Un déterminisme « inclinant »

Il nous reste à présent à évoquer l'hypothèse d'une liberté positive qui ne se réduirait pas à une simple capacité d'opposition au déterminisme.

Pour ce faire nous allons commencer par distinguer le déterminisme scientifique du fatalisme.

DéfinitionFatalisme

« Doctrine suivant laquelle la volonté et l'intelligence humaines sont impuissantes à diriger le cours des événements ; en sorte que la destinée de chacun est fixée d'avance, quoi qu'il fasse. »

Vocabulaire technique et critique de la philosophie

ExempleLa Fontaine, Extrait de L’horoscope (1678)

Même précaution nuisit au Poète Eschyle

Quelque Devin le menaça, dit-on,

De la chute d'une maison.

Aussitôt il quitta la ville,

Mit son lit en plein champ, loin des toits, sous les cieux.

Un Aigle, qui portait en l'air une Tortue,

Passa par là, vit l'homme, et sur sa tête nue,

Qui parut un morceau de rocher à ses yeux,

Étant de cheveux dépourvue,

Laissa tomber sa proie, afin de la casser :

Le pauvre Eschyle ainsi sut ses jours avancer.

Je vais commenter un texte de Leibniz qui éclaire cette confusion et ouvre la voie à une nouvelle façon de concevoir le rapport de la liberté au déterminisme.

Le fatalisme se trompe sur la nature du déterminisme

Nous ne pouvons déduire du déterminisme que l'avenir est entièrement déterminé quoi que l'on fasse.

  • le déterminisme se contente d'affirmer que de telle cause découlera tel effet ;

  • le fatalisme, lui, suggère qu'il peut y avoir l'effet sans qu'il y ait la cause.
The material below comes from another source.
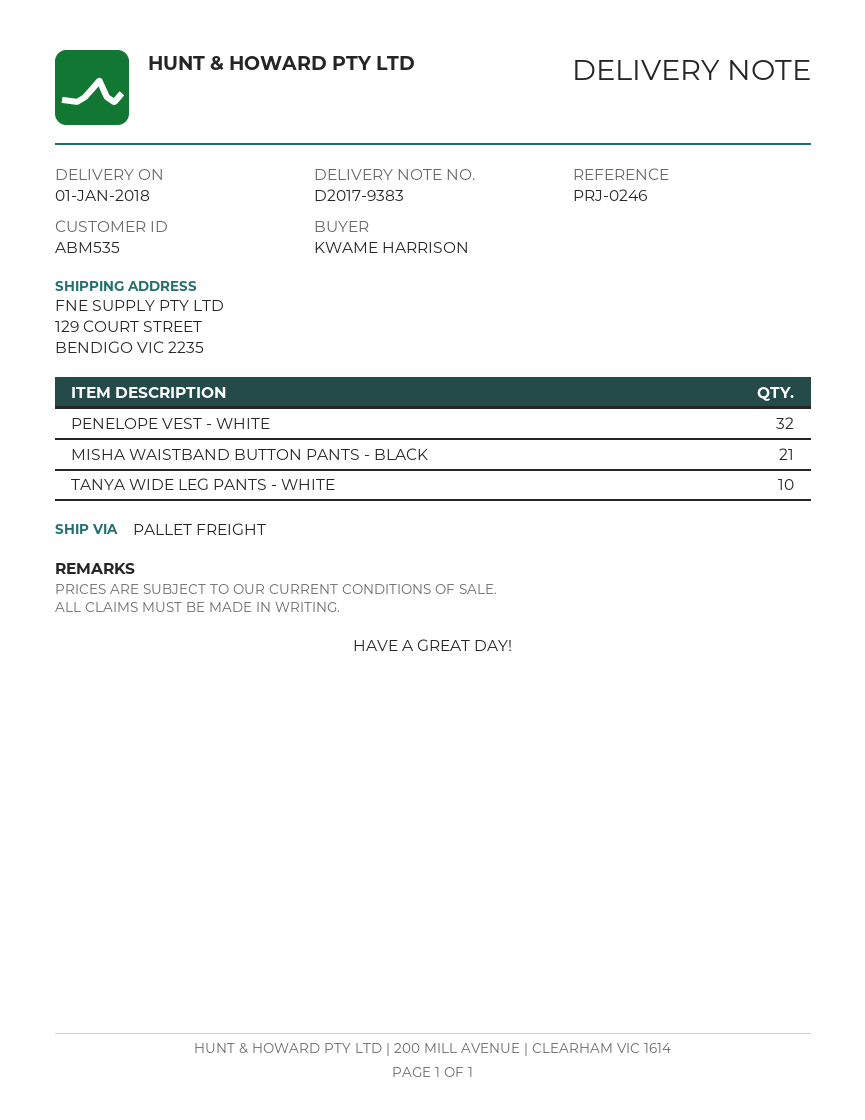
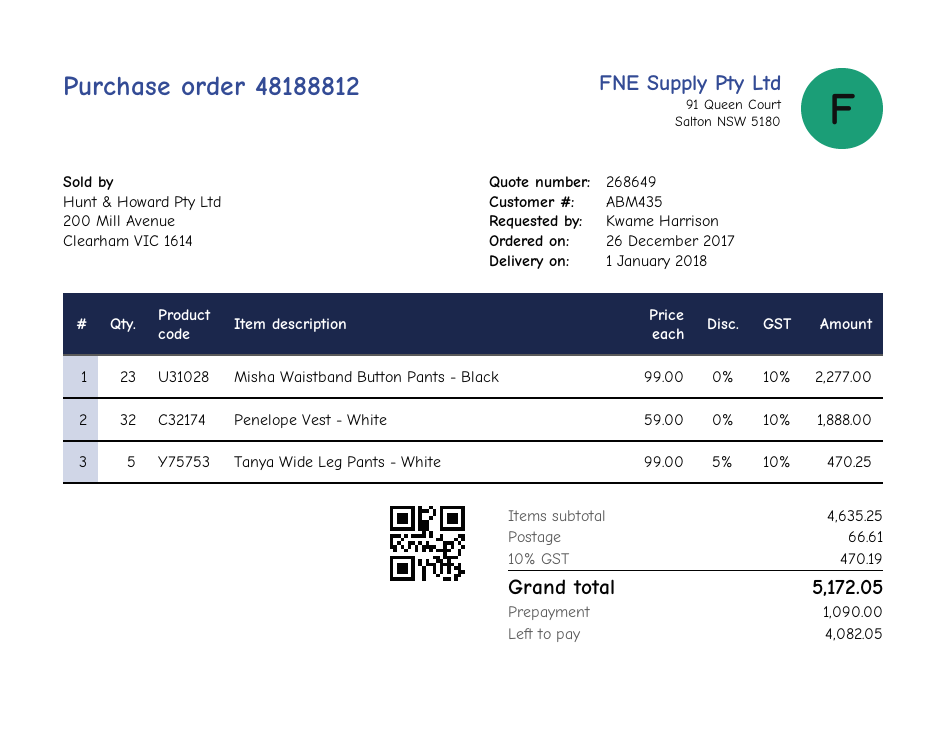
customer number: ABM535 -> ABM435
MISHA WAISTBAND BUTTON PANTS - BLACK: 21 -> 23
TANYA WIDE LEG PANTS - WHITE: 10 -> 5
En effet, selon le fatalisme et pour reprendre l'exemple de Leibniz, s'il est écrit que je mourrai empoisonné alors, même sans prendre de poison de ma vie, je mourrai empoisonné.

Ceci est rigoureusement contraire au déterminisme même.

C'est pourquoi Leibniz dit « il est faux que l'événement arrive quoi qu'on fasse ; il arrivera, parce qu'on fait ce qui y mène ».

Liberté positive

Il y a donc une confusion conceptuelle entre déterminisme et fatalisme qui nous fait considérer que la liberté est incompatible avec le déterminisme, mais cette confusion levée il semble bien qu'une place se dégage pour la liberté.

Car si nous savons de quelles causes découle quel effet, nous pouvons agir pour la réalisation de l'effet ou, au contraire, lutter contre son apparition.

Ainsi, Leibniz lui-même affirmera (toujours dans son Essais de Théodicée) : « La prédestination que j'admets est toujours inclinante et jamais nécessitante ».

Un déterminisme conditionnel

Si telles conditions sont réunies, tel effet s'en suivra.

Les motifs qui sont à l'origine de notre acte peuvent donc bien entrer dans les conditions de l'apparition du phénomène.

Notre action devient une condition supplémentaire dans le déterminisme qui fera ou ne fera pas advenir le phénomène.

Exemple

  • Si je sais que lorsque je ne travaille pas j'ai de mauvaises notes, alors j'ai le choix de travailler ou non et d'en subir les conséquences.

  • Si la valeur de mes notes varie sans que je puisse en expliquer la cause, alors mes choix sont sans valeur au regard de mes ambitions.

Solution élégante

C'est là une solution particulièrement étonnante car c'est le déterminisme même qui rend alors possible la liberté.

Car si nous étions dans l'incapacité de prévoir l'avenir nous ne pourrions déterminer notre volonté à agir d'une façon ou d'une autre efficacement.

La liberté serait alors le pouvoir d'influer sur la réalité pour rendre plus probable l'apparition de tel ou tel phénomène

Pour peu que nous limitions le champ de notre liberté à ce qui dépend de nous.

FondamentalConclusion en demi-teinte

Il convient cependant de reconnaître que la restauration de cette liberté positive reste purement hypothétique.

  • Notre argumentation est inductive, nous ne faisons jamais l'expérience concrète de notre liberté mais son hypothèse ne semble pas entrer en opposition avec l'expérience.

  • Nous pourrions sans difficulté rendre compte d'une réalité entièrement déterminée sans aucun recours à la liberté humaine.

    Ou bien, en nous appuyant sur les avancées de la mécanique quantique, considérer qu'une part de hasard entre dans l'organisation de l'univers et réduire une fois de plus la liberté à une illusion réconfortante.